The settlement not only doesn’t doesn’t even force the company to stop doing what eight federal judges found illegal, but it provides no penalty for the illegal acts. Locking in the ill-gained profits of crime — bank robbers wish they could get such dispensation.

Who gets to monitor this malodorous deal? Why, the same Justice Department that made it, with no input from the states or anyone else apart from a “Technical Committee” that keeps an eye on the company’s behavior. The work and findings of this committee, which will be appointed by the department and its new pal, Microsoft, will be a state secret.

In the alleged concessions on future behavior, Microsoft gives up almost nothing that matters anymore. A couple of the measures, such as giving computer makers modestly more freedom, might have made a difference five years ago. They are close to meaningless today, given the pervasiveness of the monopoly.

So where do we go from here? Just where Microsoft wants us to go, apparently.

The states knew they were going to be sandbagged on this case. The Bush administration hasn’t hidden its intentions to let the lawbreakers go free. The fix was in, and everyone knew it.

Will the states fold, too? Many will, no doubt. Mere state governments don’t have the money to fight a monopolist that generates more than $1 billion in extra cash every month, just a portion of the profits that even in an economic downturn keep rolling into the coffers.

Some states will probably keep fighting. Despite having won a case that showed Microsoft to be a sneering, brutal lawbreaker — with no intention of reforming — they’re now total underdogs.

The next step is a Tunney Act hearing, where the judge is supposed to determine if the settlement is in the public interest.
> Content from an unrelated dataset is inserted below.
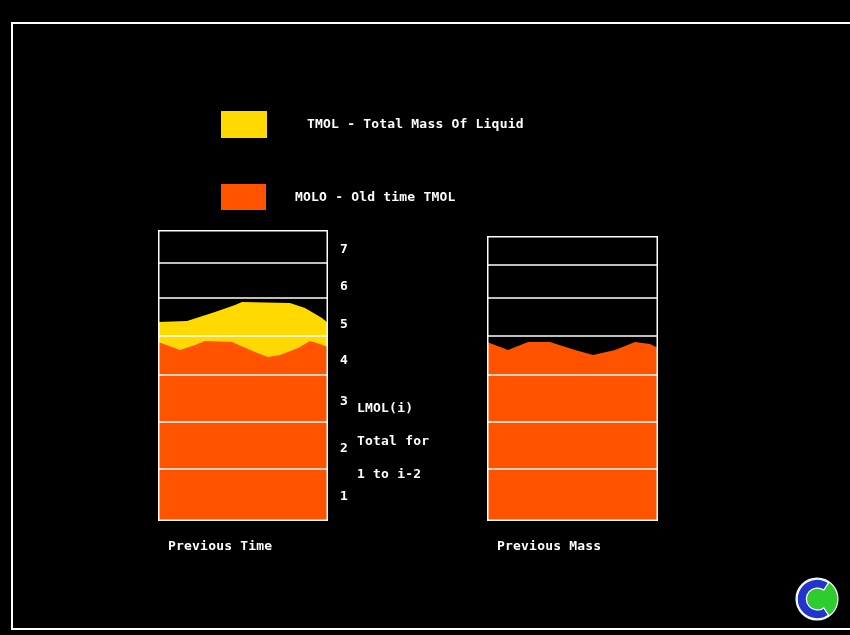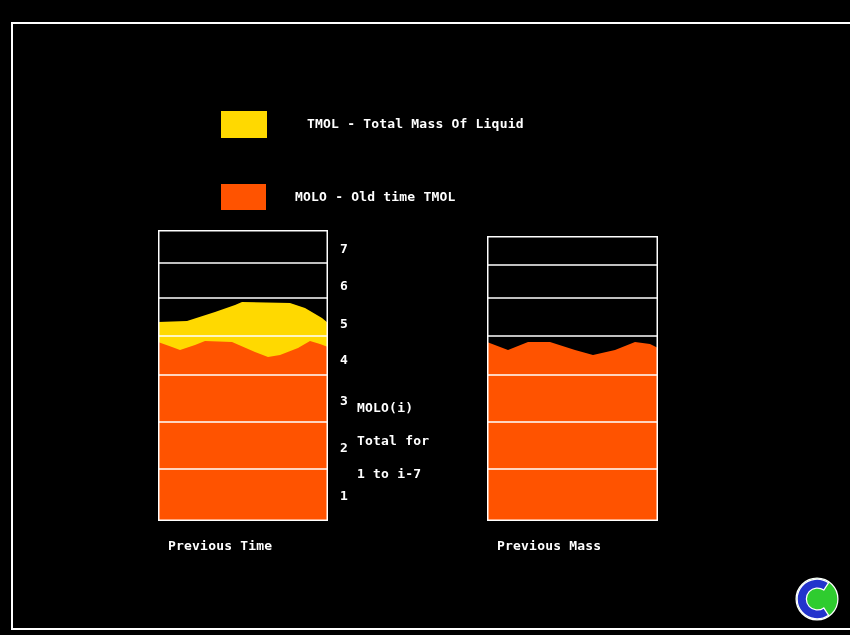"MOLO(i)" div.txt { text: MOLO -> LMOL }
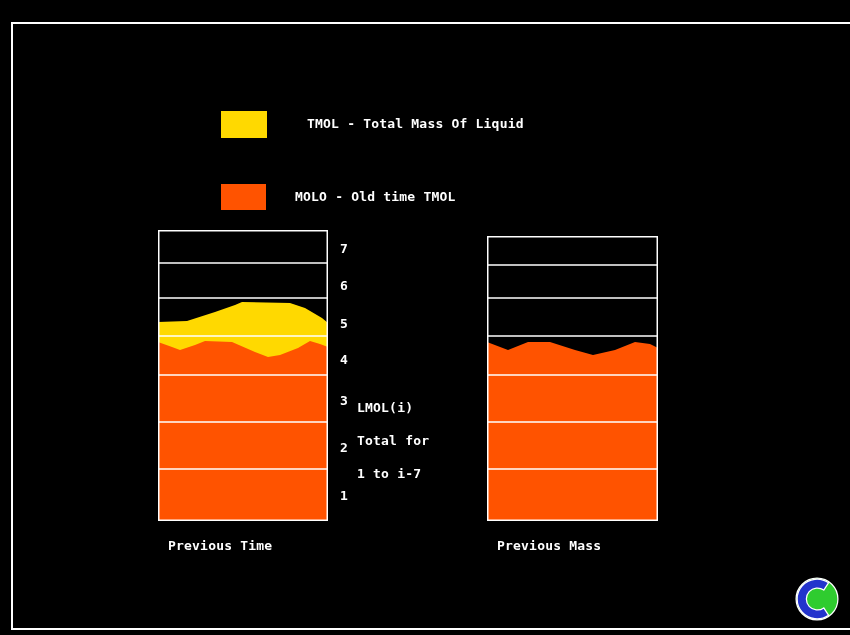"1 to i-7" div.txt { text: i-7 -> i-2 }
The last judge who held a Tunney Act hearing on a Microsoft antitrust settlement was so incensed by what he saw that he, like the judge in the trial, shot off his mouth and got tossed off the case.

The European Union is also a slender reed of hope. But the EU will be under enormous pressure from the U.S. to go along.

With a nation and world preoccupied by terrorism and war, the Bush administration has awarded the hen house to the meanest fox in the woods. The message to corporate America is simple. Do whatever the hell you want, because antitrust law is effectively dead. Ideology and money have triumphed over common sense and competition.

What a sham. What a shame.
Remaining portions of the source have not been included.